What is expected: Nothing but the data, repeated exactly, belongs in the answer.

Available records Start Marker

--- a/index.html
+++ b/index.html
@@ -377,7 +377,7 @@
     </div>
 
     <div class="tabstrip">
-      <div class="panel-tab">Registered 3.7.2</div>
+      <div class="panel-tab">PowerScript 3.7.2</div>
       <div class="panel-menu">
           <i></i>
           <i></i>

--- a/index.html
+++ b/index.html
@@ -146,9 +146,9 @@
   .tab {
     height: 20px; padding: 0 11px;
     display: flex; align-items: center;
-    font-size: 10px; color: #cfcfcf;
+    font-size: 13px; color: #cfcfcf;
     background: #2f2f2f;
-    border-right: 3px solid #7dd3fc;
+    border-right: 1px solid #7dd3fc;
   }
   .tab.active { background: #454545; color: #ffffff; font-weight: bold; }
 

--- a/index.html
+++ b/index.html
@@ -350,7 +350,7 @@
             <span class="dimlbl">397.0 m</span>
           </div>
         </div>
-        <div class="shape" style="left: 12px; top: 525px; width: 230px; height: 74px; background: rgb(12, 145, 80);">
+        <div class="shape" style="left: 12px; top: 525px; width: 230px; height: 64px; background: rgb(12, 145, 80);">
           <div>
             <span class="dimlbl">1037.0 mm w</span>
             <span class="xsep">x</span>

Available records End Marker

Written response:
--- a/index.html
+++ b/index.html
@@ -377,7 +377,7 @@
     </div>
 
     <div class="tabstrip">
-      <div class="panel-tab">Registered 3.7.2</div>
+      <div class="panel-tab">PowerScript 3.7.2</div>
       <div class="panel-menu">
           <i></i>
           <i></i>

--- a/index.html
+++ b/index.html
@@ -146,9 +146,9 @@
   .tab {
     height: 20px; padding: 0 11px;
     display: flex; align-items: center;
-    font-size: 10px; color: #cfcfcf;
+    font-size: 13px; color: #cfcfcf;
     background: #2f2f2f;
-    border-right: 3px solid #7dd3fc;
+    border-right: 1px solid #7dd3fc;
   }
   .tab.active { background: #454545; color: #ffffff; font-weight: bold; }
 

--- a/index.html
+++ b/index.html
@@ -350,7 +350,7 @@
             <span class="dimlbl">397.0 m</span>
           </div>
         </div>
-        <div class="shape" style="left: 12px; top: 525px; width: 230px; height: 74px; background: rgb(12, 145, 80);">
+        <div class="shape" style="left: 12px; top: 525px; width: 230px; height: 64px; background: rgb(12, 145, 80);">
           <div>
             <span class="dimlbl">1037.0 mm w</span>
             <span class="xsep">x</span>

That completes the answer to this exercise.